H.R. 4437: “The Sensenbrenner Bill” of 2005-2006

Like IRCA in 1986, the build up to the Sensenbrenner bill began years before it was presented to the House in 2005. In fact, the genesis of H.R. 4437, and its sister legislation in the senate S. 2611, can be seen as evidence for the failures of previous immigration reform, perhaps the most significant and controversial of which was IRCA. According to a New York Times article published in January of 2004, “…between 1986 and 1998 Congress increased the Border Patrol’s budget six-fold. Over that time the number of undocumented immigrants in the U.S. had doubled to eight million.” This New York Times article was published shortly after President Bush had brought immigration reform back into the national spotlight by announcing a temporary worker program for undocumented immigrants already in the U.S. After the terrorist attacks of September 11th 2001, immigration reform—which had previously been one of President Bush’s major platform issues while campaigning for the presidency in 2000—had been placed on the backburner, while the nation dealt with the aftermath of post 9/11 concerns over the economy, war in the Middle East, and potential terrorist attacks. The president’s new plan included the conditions that an immigrant must have a job by a sponsoring employer in order to apply for temporary worker status, and that workers would have to renew their permits or leave the country upon completion of their employment, or risk deportation. While Bush’s guest worker program was intended to be a “call to action” for Congress to do something about the estimated 8-12 million undocumented immigrants in the U.S., the actual effect of his proposal drove a sharp divide within the Republican Party, which controlled both houses of Congress.

For the most part, the conservative wing of the president’s party conducted an out-right revolt against the plan. As 2004 was an election year, politics had a heavy hand in how the reform was received. Many conservatives denounced the program in order to appeal to the core of their constituencies in an attempt to distance themselves from controversy surrounding the war in Iraq and a sluggish economy. Further, many in and out of the Republican Party accused the president himself of playing politics, trying to appeal to Hispanic voters in his upcoming bid for re-election. Politics aside, Congress was also divided along interests similar to those that alienated politicians in the 70s and 80s as they attempted to pass comprehensive immigration reform. These interests, such as labor, business, and immigrant/civil rights, made it difficult for either party to unite around a single piece of legislation in the coming years. The owners of large corporations, like hotels and nursing homes, looked forward to Bush’s guest worker program: they saw it as an opportunity to gain legitimate access to large pools of cheap unskilled labor that could make up for the shortages they were experiencing. Organized labor on the other hand, worried about job competition, wage depression, and job loss for Americans. They saw the president’s plan as a threat to the occupational security of blue-collar workers, and demanded a wage floor and protections to prevent unscrupulous employer practices. Lastly, immigrant and civil rights groups received the plan with mixed feelings. To some, the plan would simply perpetuate the exploitation and marginalization of groups that had long been taken advantage of, while to others, the guest worker program was welcomed as a potential pathway to legalization.
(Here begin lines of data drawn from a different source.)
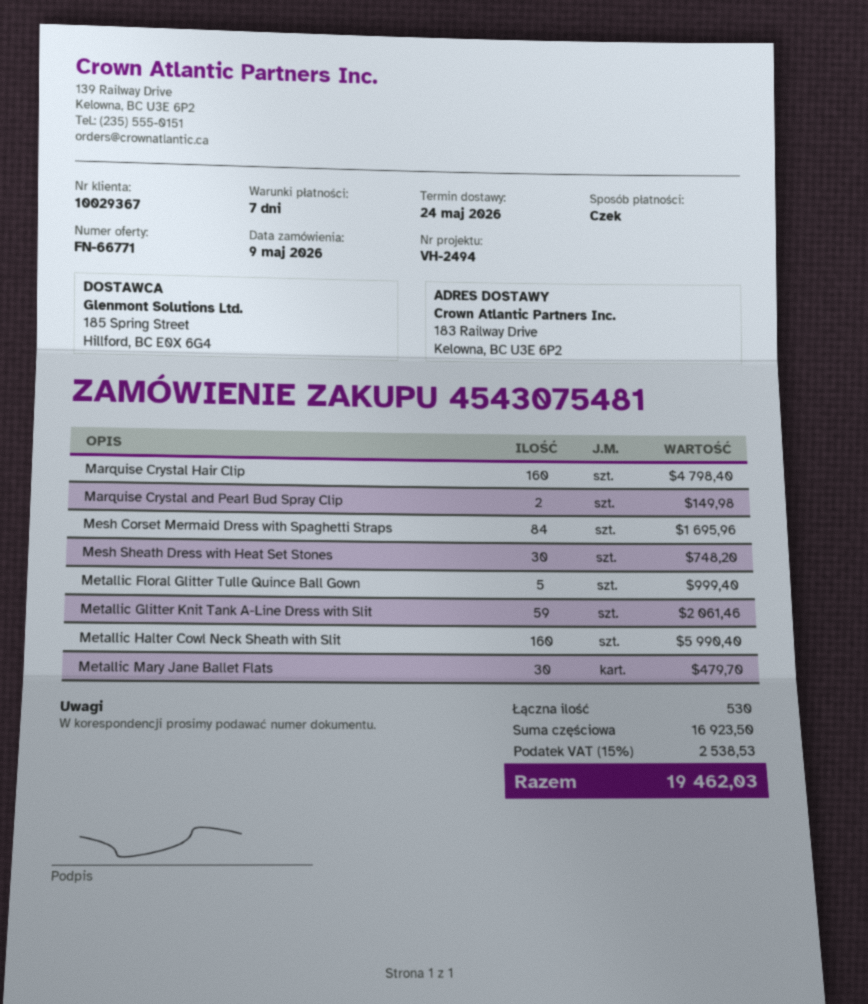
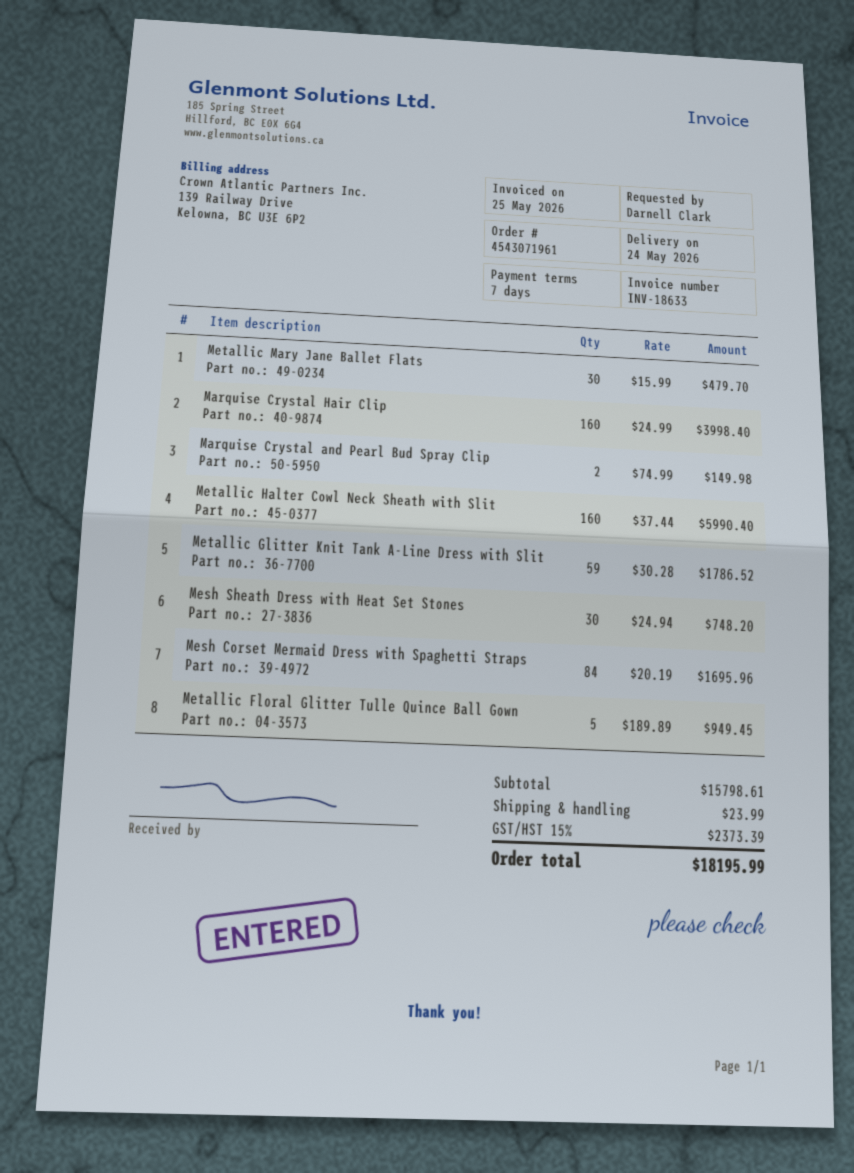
order number: 4543075481 -> 4543071961
Marquise Crystal Hair Clip: 160 for 4798.40 -> 160 for 3998.40
Metallic Floral Glitter Tulle Quince Ball Gown: 5 for 999.40 -> 5 for 949.45
Metallic Glitter Knit Tank A-Line Dress with Slit: 59 for 2061.46 -> 59 for 1786.52
subtotal: 16923.50 -> 15798.61
shipping: none -> 23.99
tax: 15% = 2538.53 -> 15% = 2373.39
total: 19462.03 -> 18195.99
If all of this sounds familiar, it should. Many of the problems legislators and constituency groups had with the president’s proposal were but extensions of the debates that have surrounded immigration reform for decades, if not generations. One contrast between the climate that led to the Sensenbrenner bill versus that which led to IRCA, is the degree to which public opinion was involved in creating a movement towards immigration reform. With IRCA, public opinion and the media had been pressing legislators for more than a decade to do something about rampant illegal immigration and the waves of refugees being received from Cuba and South East Asia. In contrast, prior to the release of President Bush’s guest worker program the issue of immigration was not on the minds of most Americans. In a November 2003 to February 2004 Gallup Opinion Poll, respondents were asked to select from a list what they considered to be “the most important problem” facing the nation. The top three issues selected were the economy, the war in Iraq/terrorism, and unemployment (18%, 18%, and 12% respectively). While immigration was included in the survey, only three percent of those polled selected it as the “most important problem,” placing it twelfth on the list overall. It was not until the spring of 2006—after the Sensenbrenner bill had passed the House in December; after the protests triggered across the nation in response to H.R. 4437 and S. 2611 had received national prime-time media coverage, and after President Bush and Congress had publicly debated the issue of immigration reform for more than 2 years—that immigration rose to significant levels of national salience. In fact, according to a 2007 study, which measured levels of public salience on the issue of immigration from July 2004 to May 2006, researchers found that the issue of immigration rose by 10 percent, in measure of public salience, after the passage of the Sensenbrenner bill and peaking just after the protests in April and May. So in contrast to IRCA, it seems public opinion was not the driving force that initiated the movement towards the immigration reform that produced H.R. 4437 or S. 2611. In this case, the genesis of the House and Senate bills seem to be more a matter of politics, initiated by efforts to appeal to interest and constituency groups during what politicians anticipated would be a challenging campaign year.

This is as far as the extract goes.